Шрифт:
– Валер, у тебя дырина в штанах! Смотри, что вывалится!
– А я загораю. Частями, – отвечал Валера, и видно было, как он гордится своим нахлынувшим благородством. Это было торжество окончания запоя. За тот час, что мы трудились, мимо прошла вся деревня. Только довольная Дуся лишь разок выглянула из-за кустов – благо дом-то ее был рядом.
Все это время Юрий Петрович как мог помогал чистить изрядно заросший участок. А потом завел к себе, к большущей сумке с болтами-гайками и прочими железками:
– Ройся. Мне все это больше не понадобится!
Уходили – он уже уселся к телевизору. Он смотрел его больше, чем при полном зрении, напряженно ожидая чуда. В памяти вживе виделись небесные пропасти и горы, волнистые равнины и предкосмическая синева. Но и фигуры на экране приходилось, как и в жизни, узнавать по голосу. Только на экране все были какие-то враждебные, по меньшей мере не родные.
Размеренные жаркие дни этого лета разнообразились гостями и грибами.
Время от времени наведывался Писатель, любитель глубокомысленных бесед с участием «столичных штучек», не хотевший поверить в то, что эти «штучки» утратили свой самоварный блеск и уже далеко не те, что были когда-то.
– Понимаю! – восклицал Писатель, упорно обращаясь к Тапочке. – Хочется отвлечься. Но ведь вы с вашим опытом, образованием, внимательным взглядом, – вы столько можете подметить в людях, вывернуть наизнанку внутренний мир современного человека, запутавшегося, подверженного бесовщине, можете помочь ему тем самым в себе разобраться!
– А мне больше не интересен внутренний мир современника! – обыкновенно отвечал Тапочка, отпивая пивка и затягиваясь. – И потом, если человек спивается как свинья и решает сдохнуть под забором, как собака – я не стану его вытаскивать. Это его демократический выбор. Впрочем, как же я не тружусь?…
– Да, конечно, ваши картины, гобелены, столько творческой мысли, и густой!
– Но я имею в виду…
– Баню? Не все сразу. Пока я отделываю стенки в комнатах. И потом, шкафчик надо закончить…
– Вы вот шутите, – грустно усмехнулся Писатель. – А словом?…
– Как же-с, и словом. Вы вот как-то сказали, что пишите «СССР» – Собрание сочинений «Схарчили Родину»?
– Вы запомнили? Это так, наметки…
– А я тоже пишу «СССР». «Символический Словарь Современной Реальности».
– Серьезно? А образчик зачитать можете?
– Рыться неохота. Я по памяти. На «Д» – «демократия». – Тапочка на миг прищурился, якобы вспоминая. – Гнусный балаган, устраиваемый шулерами за счет массы, отвлекаемой от нормального образа мысли, в частности, писателями. Массы, чьи самые низменные инстинкты в данных условиях легко находят выход.
– А что? Ничего-о. А «Солженицын» у вас есть?

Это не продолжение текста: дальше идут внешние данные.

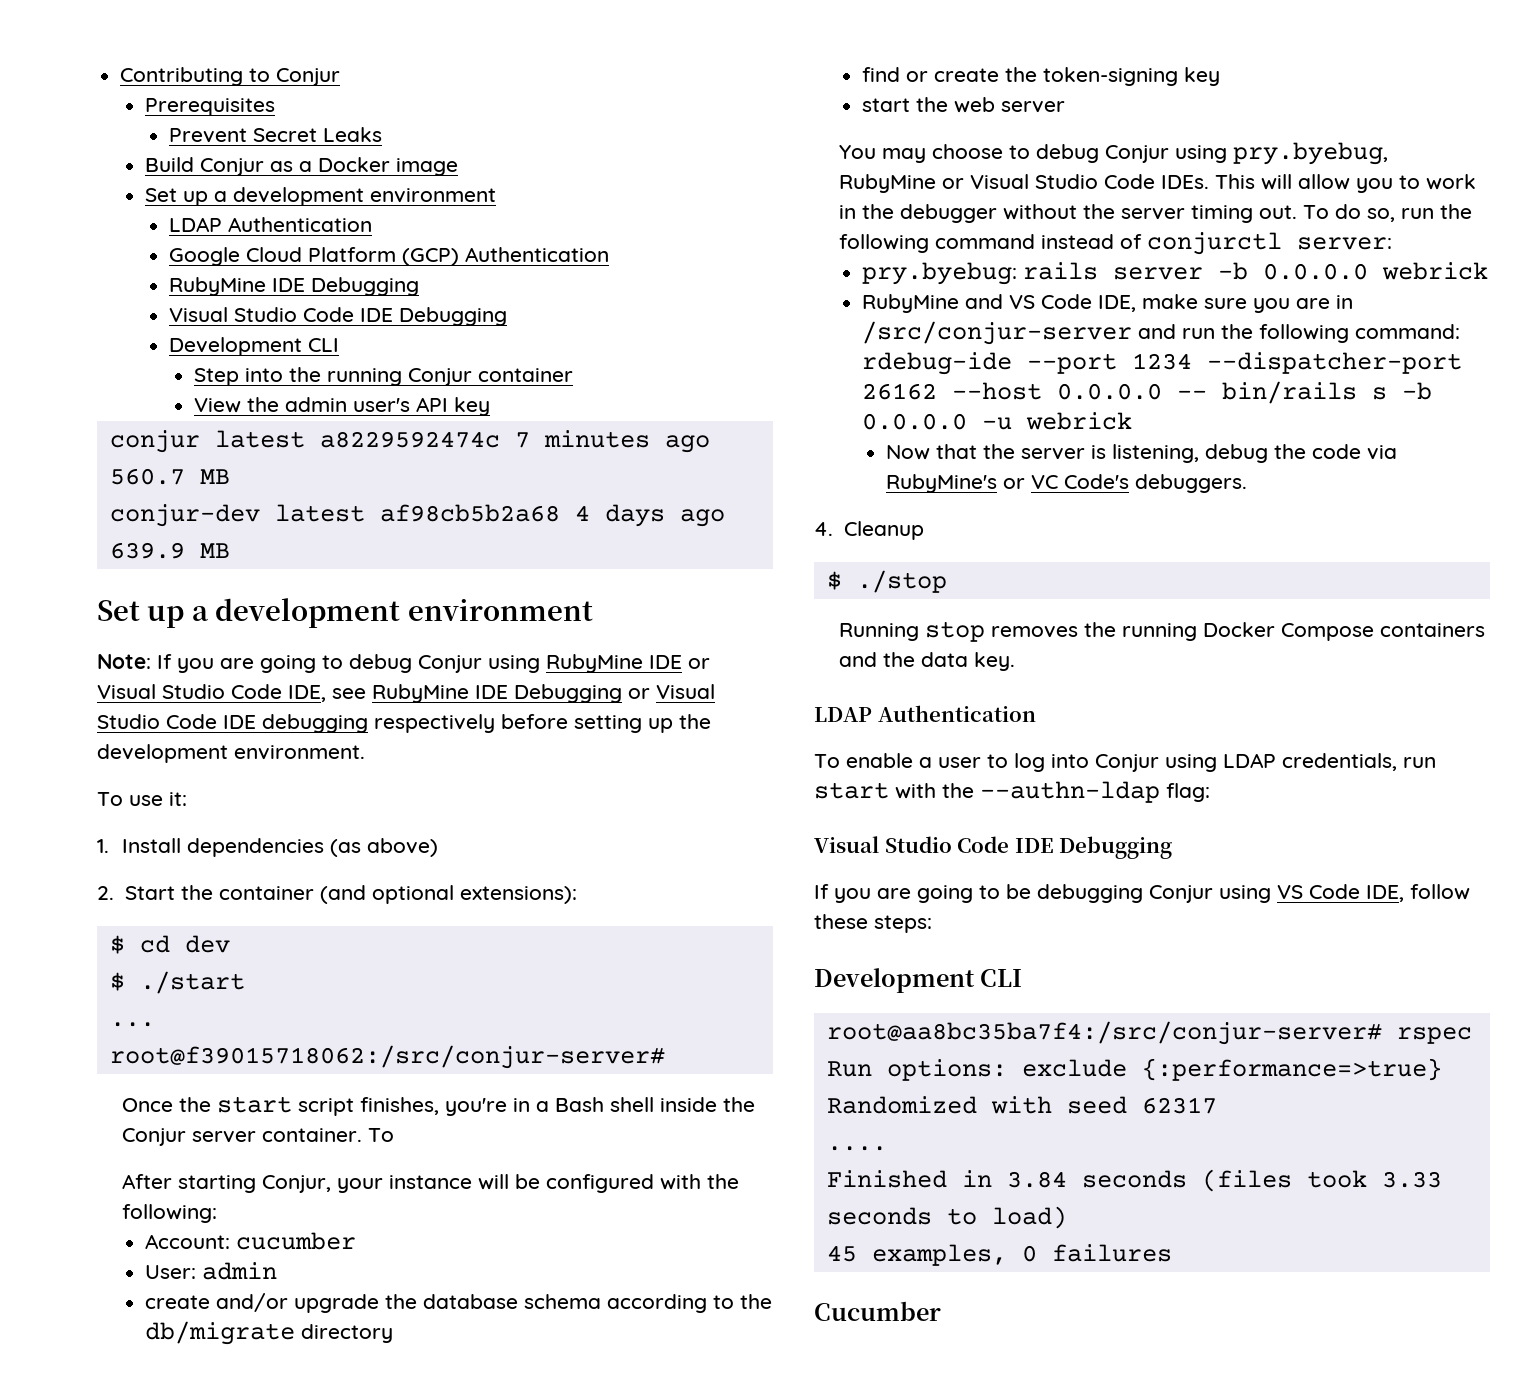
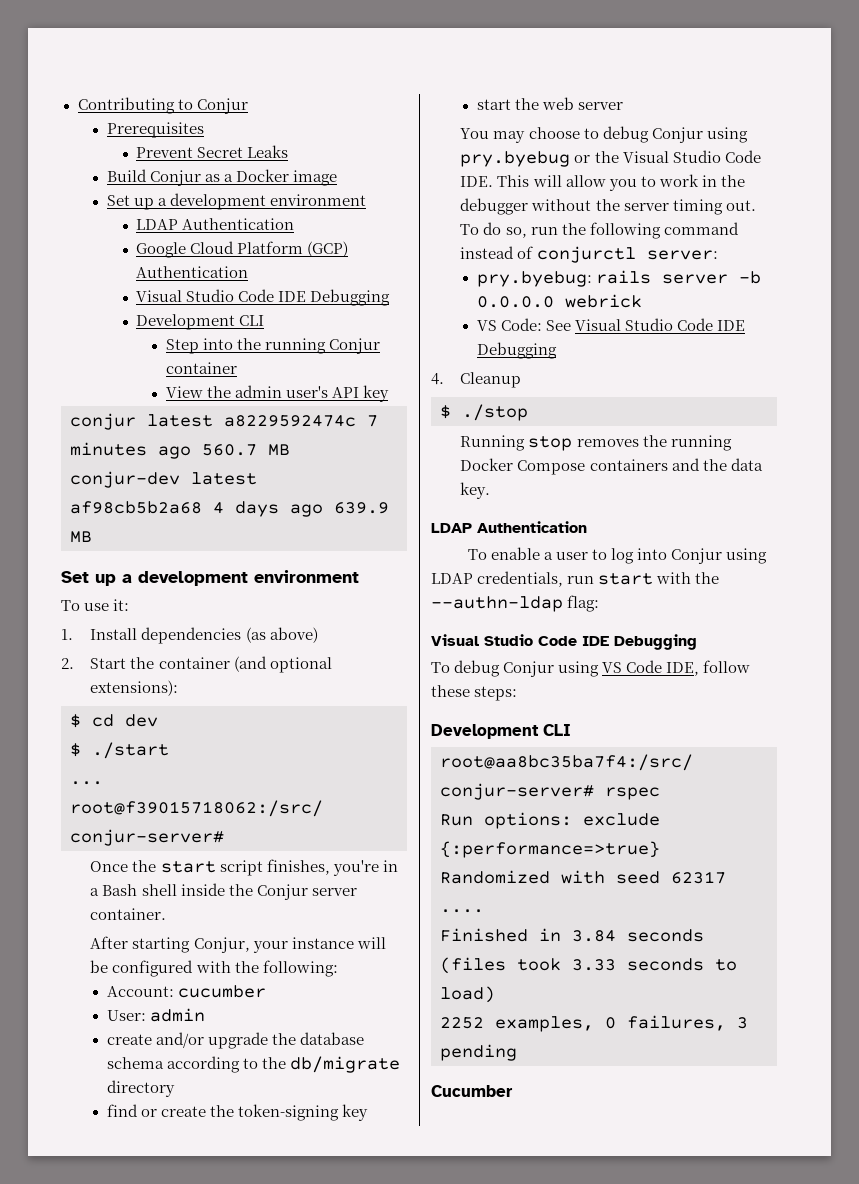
  Google Cloud Platform (GCP) Authentication
- RubyMine IDE Debugging
- Note: If you are going to debug Conjur using RubyMine IDE or Visual Studio Code IDE, see RubyMine IDE Debugging or Visual Studio Code IDE debugging respectively before setting up the development environment.
- Once the start script finishes, you're in a Bash shell inside the Conjur server container. To
+ Once the start script finishes, you're in a Bash shell inside the Conjur server container.
- You may choose to debug Conjur using pry.byebug, RubyMine or Visual Studio Code IDEs. This will allow you to work in the debugger without the server timing out.
+ You may choose to debug Conjur using pry.byebug or the Visual Studio Code IDE. This will allow you to work in the debugger without the server timing out.
- RubyMine and VS Code IDE, make sure you are in /src/conjur-server and run the following command: rdebug-ide --port 1234 --dispatcher-port 26162 --host 0.0.0.0 -- bin/rails s -b 0.0.0.0 -u webrick
- Now that the server is listening, debug the code via RubyMine's or VC Code's debuggers.
+ VS Code: See Visual Studio Code IDE Debugging
- If you are going to be debugging Conjur using VS Code IDE, follow these steps:
+ To debug Conjur using VS Code IDE, follow these steps:
- 45 examples, 0 failures
+ 2252 examples, 0 failures, 3 pending

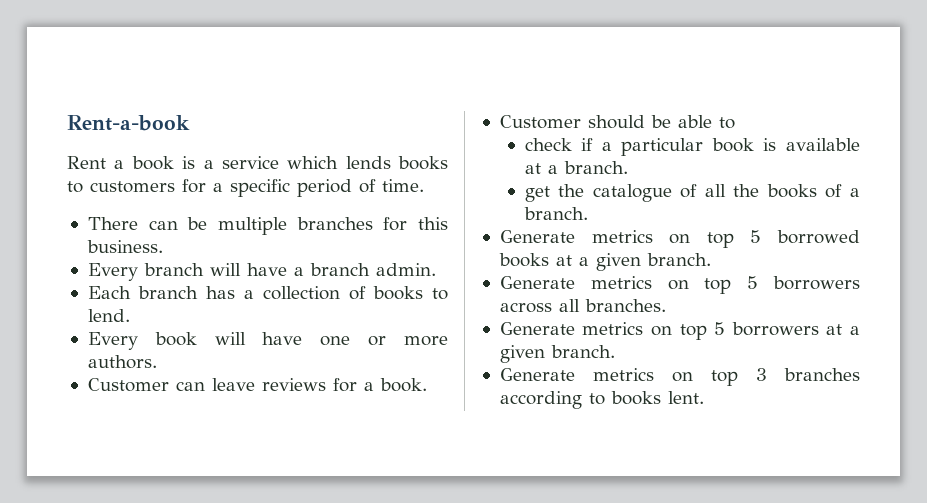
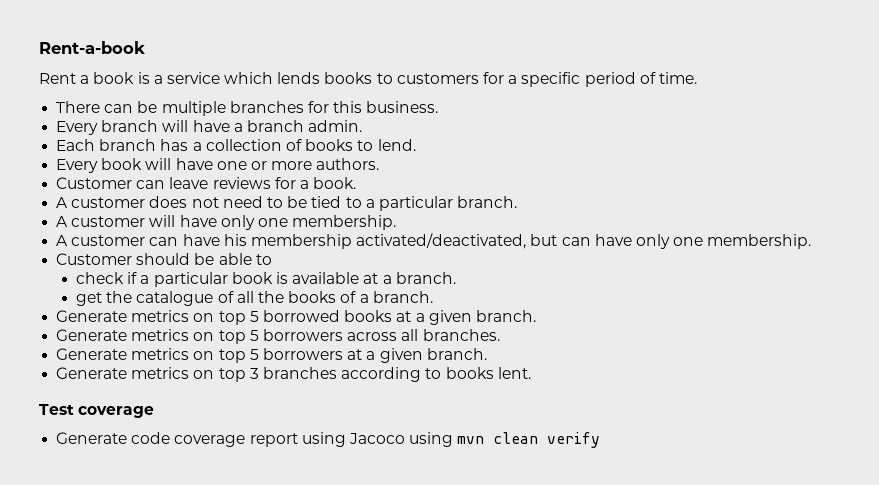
+ A customer does not need to be tied to a particular branch.
+ A customer will have only one membership.
+ A customer can have his membership activated/deactivated, but can have only one membership.
+ Test coverage
+ Generate code coverage report using Jacoco using mvn clean verify

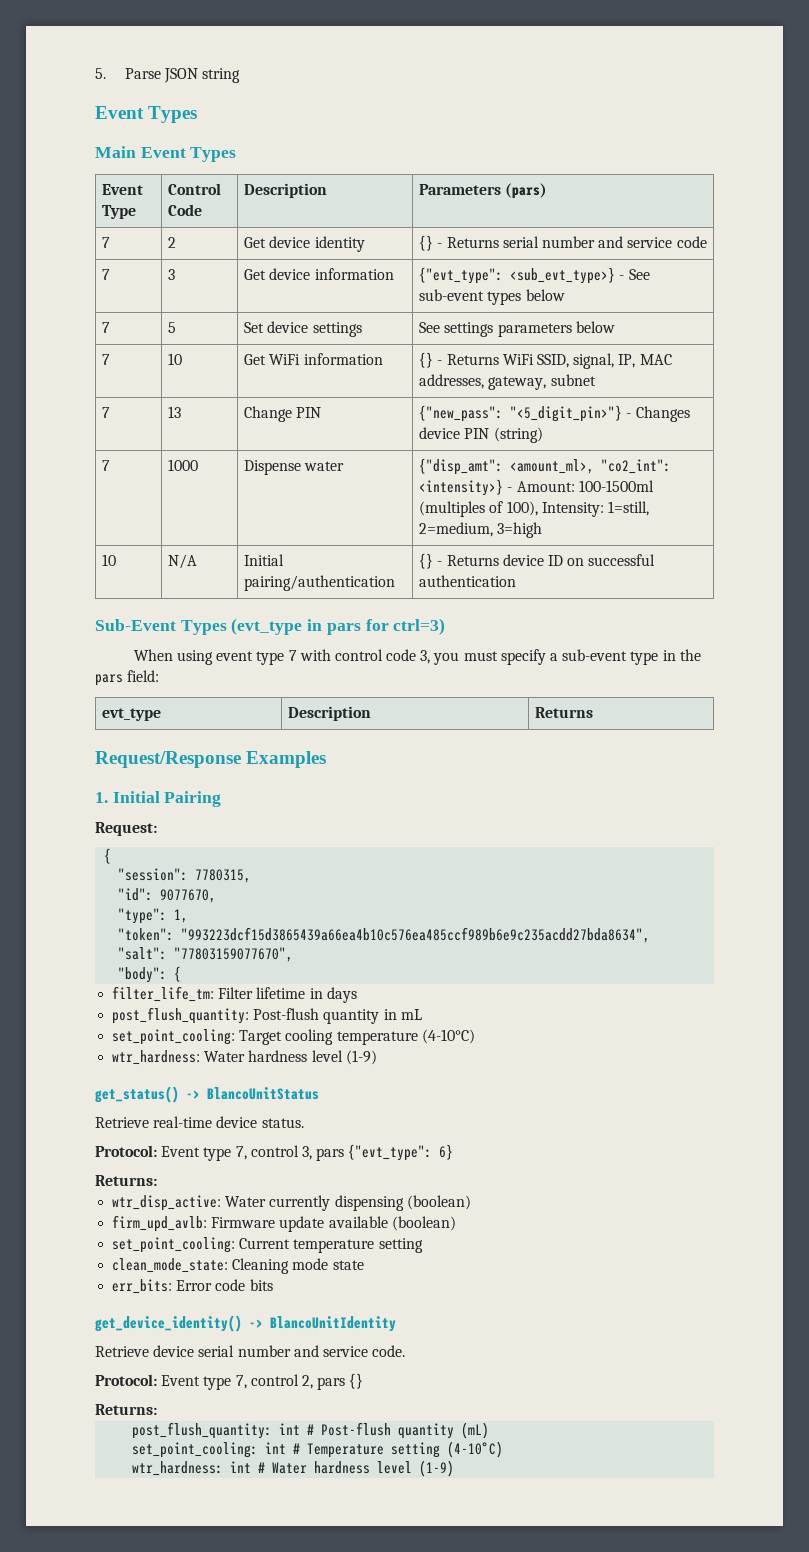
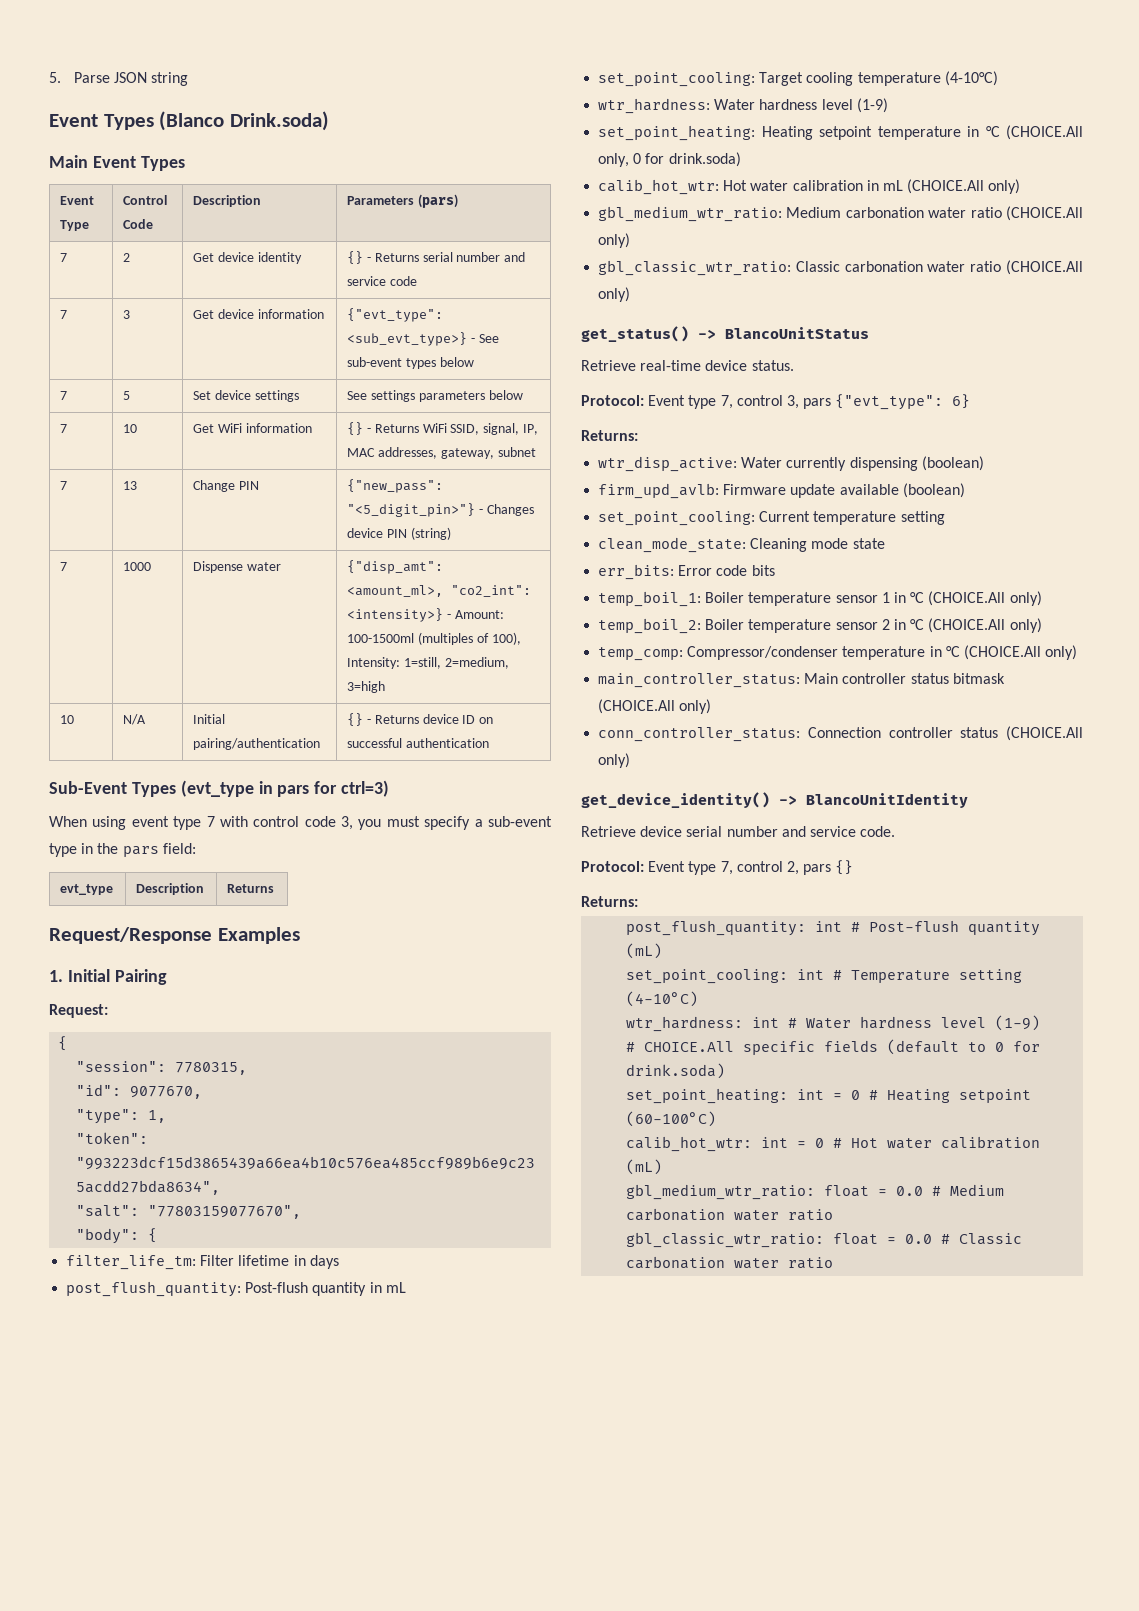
  5. Parse JSON string
- Event Types
+ Event Types (Blanco Drink.soda)
+ set_point_heating: Heating setpoint temperature in °C (CHOICE.All only, 0 for drink.soda)
+ calib_hot_wtr: Hot water calibration in mL (CHOICE.All only)
+ gbl_medium_wtr_ratio: Medium carbonation water ratio (CHOICE.All only)
+ gbl_classic_wtr_ratio: Classic carbonation water ratio (CHOICE.All only)
+ temp_boil_1: Boiler temperature sensor 1 in °C (CHOICE.All only)
+ temp_boil_2: Boiler temperature sensor 2 in °C (CHOICE.All only)
+ temp_comp: Compressor/condenser temperature in °C (CHOICE.All only)
+ main_controller_status: Main controller status bitmask (CHOICE.All only)
+ conn_controller_status: Connection controller status (CHOICE.All only)
+ # CHOICE.All specific fields (default to 0 for drink.soda)
+ set_point_heating: int = 0 # Heating setpoint (60-100°C)
+ calib_hot_wtr: int = 0 # Hot water calibration (mL)
+ gbl_medium_wtr_ratio: float = 0.0 # Medium carbonation water ratio
+ gbl_classic_wtr_ratio: float = 0.0 # Classic carbonation water ratio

– Рыжий плут, црушный мессия, балабол с манией величия, – отбарабанил Тапочка с выражением знаменосца на круглом лице.
– А «СНГ» – страна, поделенная на криминальные зоны влияния с условными обозначениями «РФ», «Украина», «Казахстан», и так далее. Или «Государство» – жадная стриптизерша, знающая, что уже больна неизлечимым сифилисом… В таком духе, в общем.
– А что, – обращаясь к окрестностям, праведно говорил Писатель, – все так. А «Ельцин» есть?
– «Ельцин»? Бывший человек…
Писатель был страшно доволен подобными беседами. А Тапочка хорошо знал, что всегда желательно говорить то, что человек хочет услышать. Более того – иное просто бессмысленно.
А мне вспоминался этот наш «товарищ Писатель», когда он был еще не писателем, и уже не журналистом, но – депутатом.
19 августа 1991 года жене удалось купить в соседней деревне насос «Малыш» – дефицит по тем временам. По обыкновению не включая ни радио, ни телевизора, я велосипедом отправился к депутату поделиться радостью. Вхожу – сидит он с нашим товарищем, его помощником, – оба аршин проглотили. В белых рубашках, чуть ли не с узелками. Из нагрудных карманов торчат корочки «на все случаи жизни». Я с порога:
– «Малыш» наконец достали!
Они на меня шикать:
– Ты что, не знаешь? В Москве переворот!
Шутки я люблю. Тем более похожие на мечту.
– Господи! Наконец-то! – вырвалось у меня, как (это стало известно позднее) и у всей бывшей «новой исторической общности».
– Ты в районе, наверное, единственный, кто радуется! – с антифашистским оттенком в голосе выговорил мне депутат, и включил приемник.
Из него раздались любимые звуки марша Преображенского полка. Я понял: случилось что-то действительно долгожданное, и воспарил.